In this post, you’ll learn a recipe that you can use to “shrink” a large table. This is a good fit when only a portion of the data is accessed, the big table has become unwieldy, and you don’t want a heavier solution like table partitioning.

This recipe has been used on tables with billions of rows, and without taking Postgres offline. How does it work?

Postgres testing details

These are the PostgreSQL instance details where this was tested:

  • PostgreSQL 16
  • Transactions use the default isolation level of READ COMMITTED
  • Steps were performed using psql

A few big tables

Let’s discuss some context.

Application databases commonly have a few tables that are much larger in size than the others.
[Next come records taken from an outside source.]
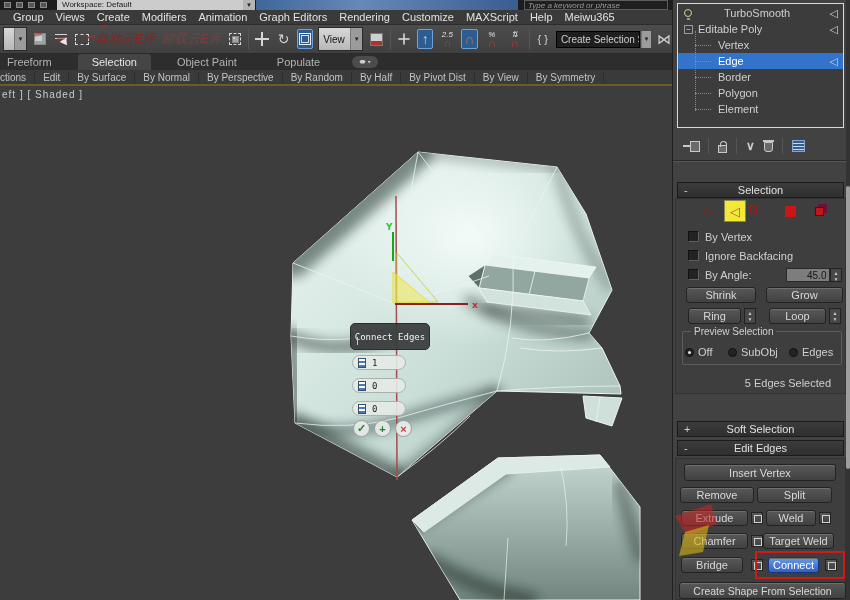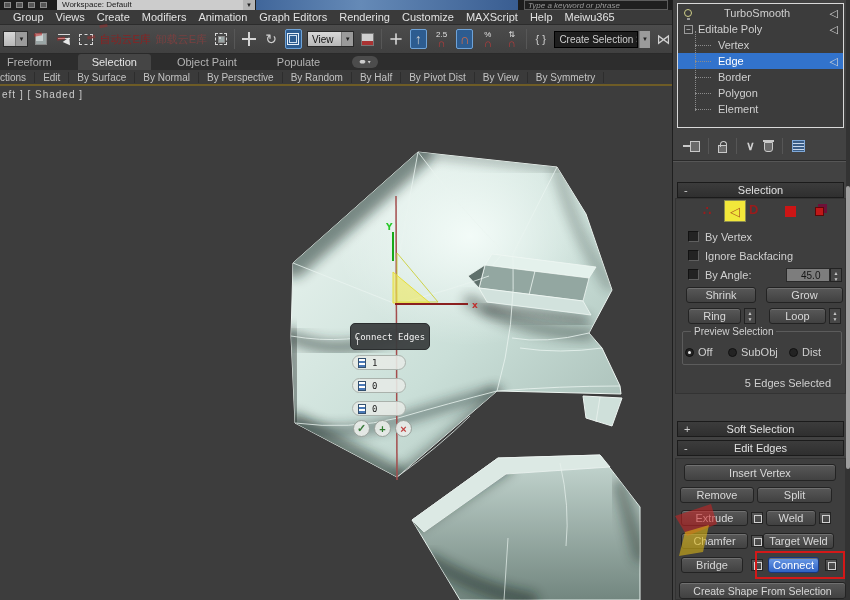"自动云E库" .cn-btn { font-size: 11px -> 13px; font-style: none -> italic }
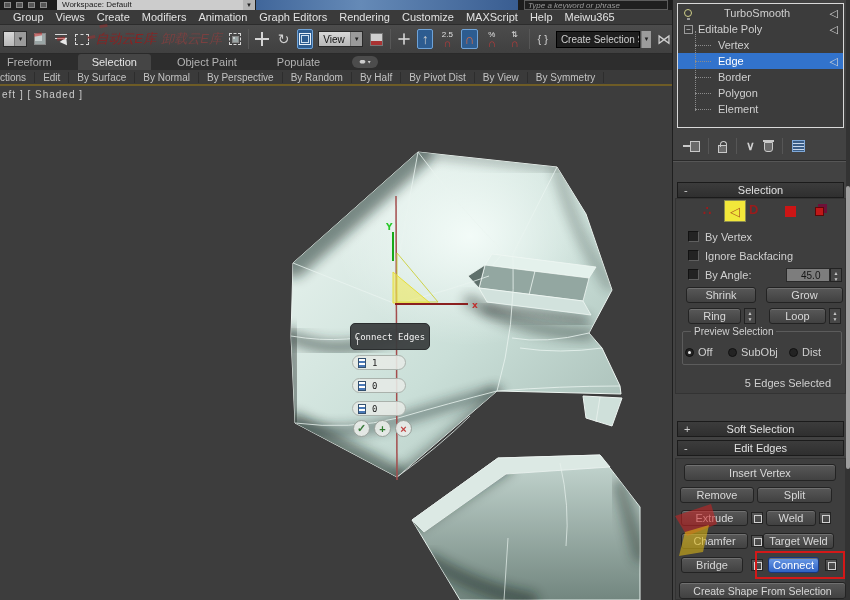"View" .combo-light { height: 16px -> 24px }
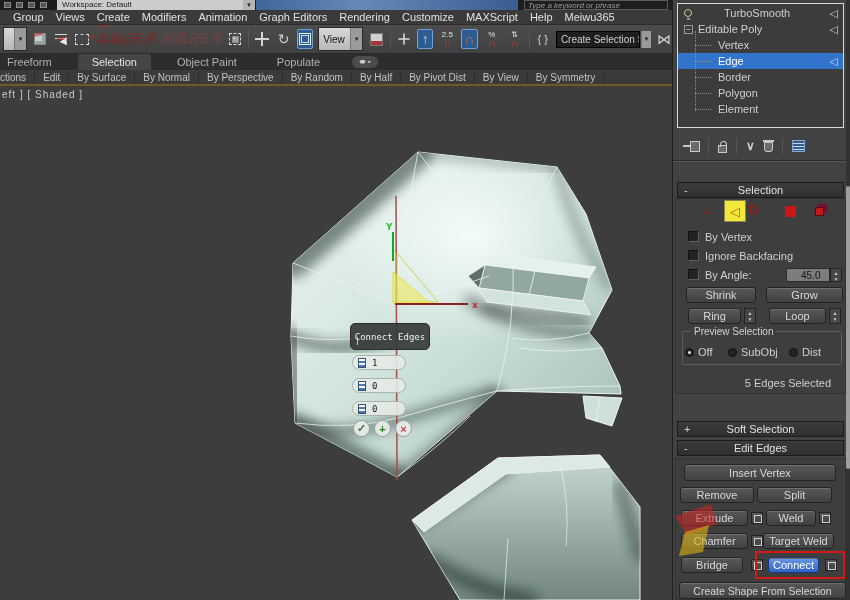"2.5" .snap .lbl { font-style: none -> italic }
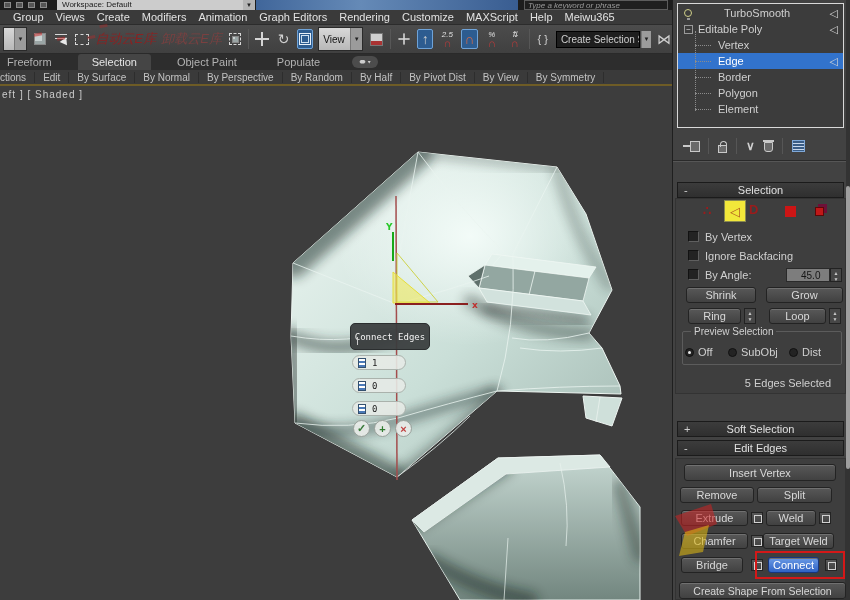"45.0" .numfield { padding-left: 14px -> 20px }
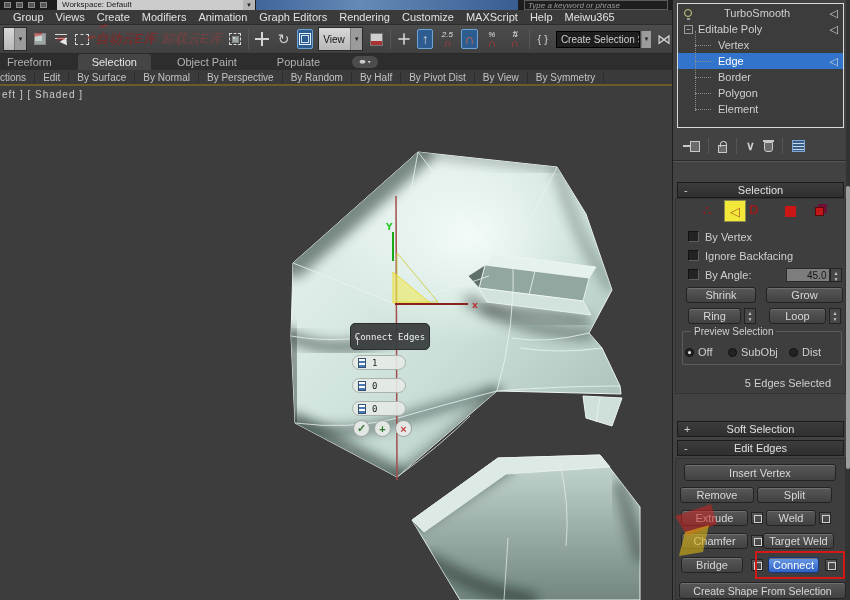"Dist" span.plab { text: Dist -> Edges }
These jumbo tables have data for data-intensive features, granular information captured at a high frequency.

Because of that, the table row counts can grow into the hundreds of millions, or billions. Depending on the size of rows, the table size can be hundreds of gigabytes or even terabytes in size.

Problems with big tables

While PostgreSQL supports tables up to 32TB in size, working with large tables of 500GB or more can be problematic and slow.

Query performance can be poor, adding indexes or constraints is slow. Backup and restore operations slow down due to these large tables.
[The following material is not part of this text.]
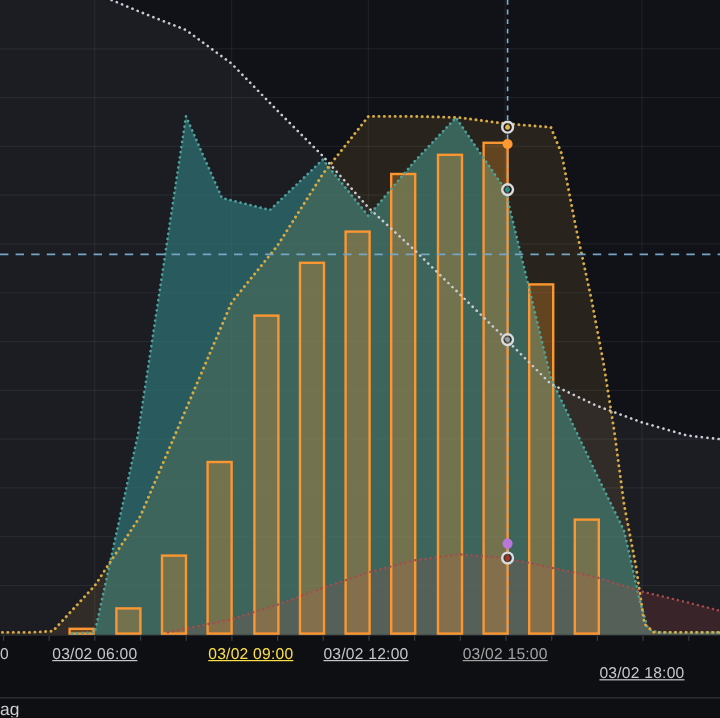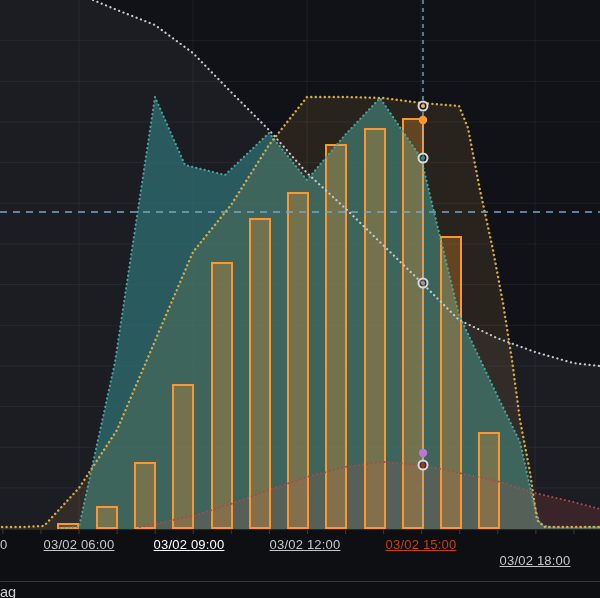"03/02 09:00" span { color: #ffffff -> #fde047; left: 132px -> 152px }
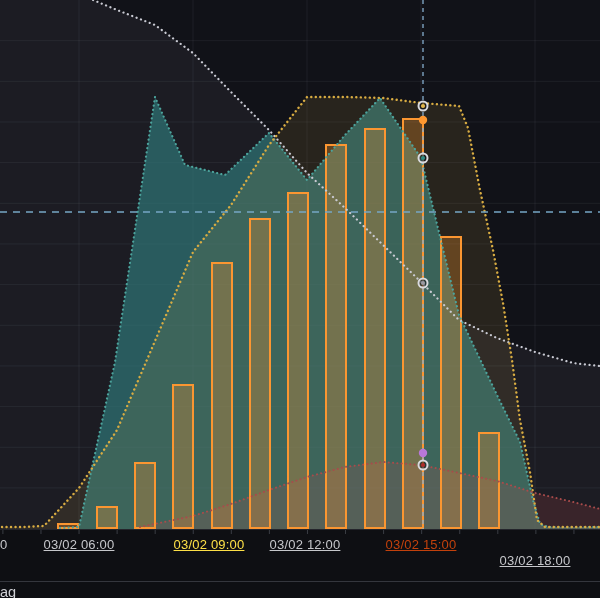"03/02 15:00" span { color: #c2410c -> #a3a3a3 }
Large tables might force a need to scale the database server instance vertically to provision more CPU and memory capacity unnecessarily, when only more storage is needed.

When the application queries only a portion of the rows, such as recent rows, or rows for active users or customers, there’s an opportunity here to move the unneeded rows out of Postgres.

One tactic to do that is to DELETE rows, but this is a problem due to the multiversion row design of Postgres. We’ll cover this in more detail in an upcoming post on massive delete operations.

Another option would be to migrate data into partitioned tables.

We aren’t going to cover table partitioning in this post, but let’s assume that option is out as well, primarily because of the unknown impacts to the application working with Postgres.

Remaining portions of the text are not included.